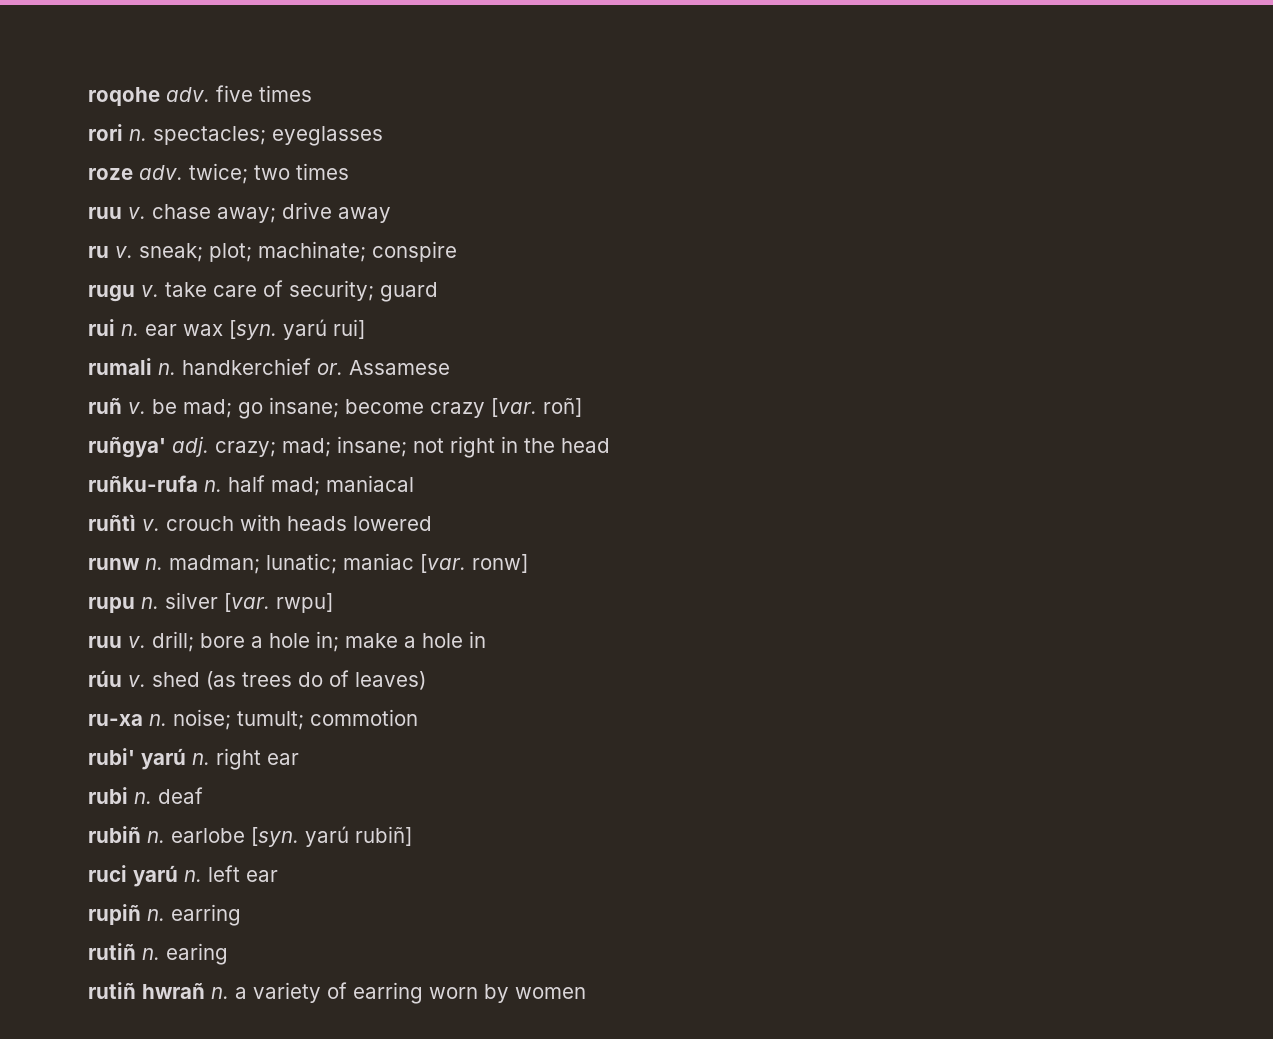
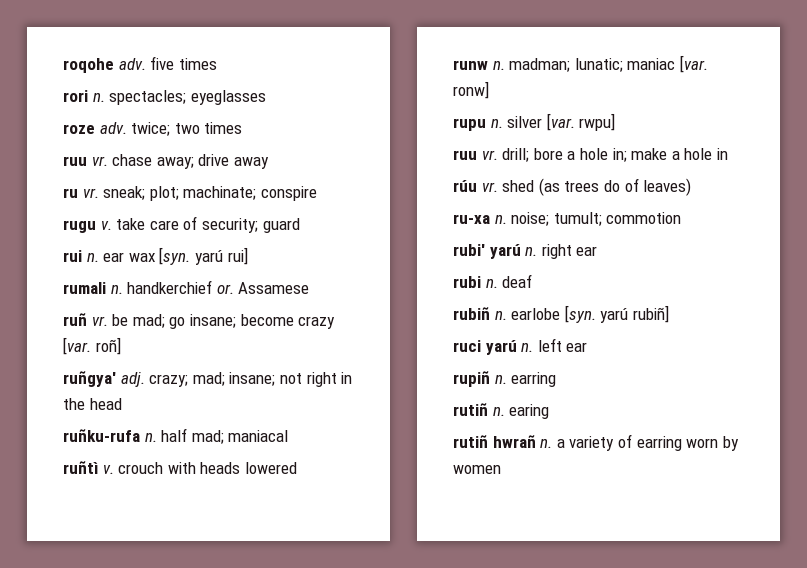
[128,207,146,219] v. -> [91,156,108,166] vr.
[115,246,133,258] v. -> [82,188,99,198] vr.
[128,402,146,414] v. -> [91,316,108,326] vr.
[128,636,146,648] v. -> [481,150,498,160] vr.
[128,675,146,687] v. -> [481,182,498,192] vr.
════════════════
Leave the pictures out and output all of the data verbatim.

[128,207,146,219] v. -> [91,156,108,166] vr.
[115,246,133,258] v. -> [82,188,99,198] vr.
[128,402,146,414] v. -> [91,316,108,326] vr.
[128,636,146,648] v. -> [481,150,498,160] vr.
[128,675,146,687] v. -> [481,182,498,192] vr.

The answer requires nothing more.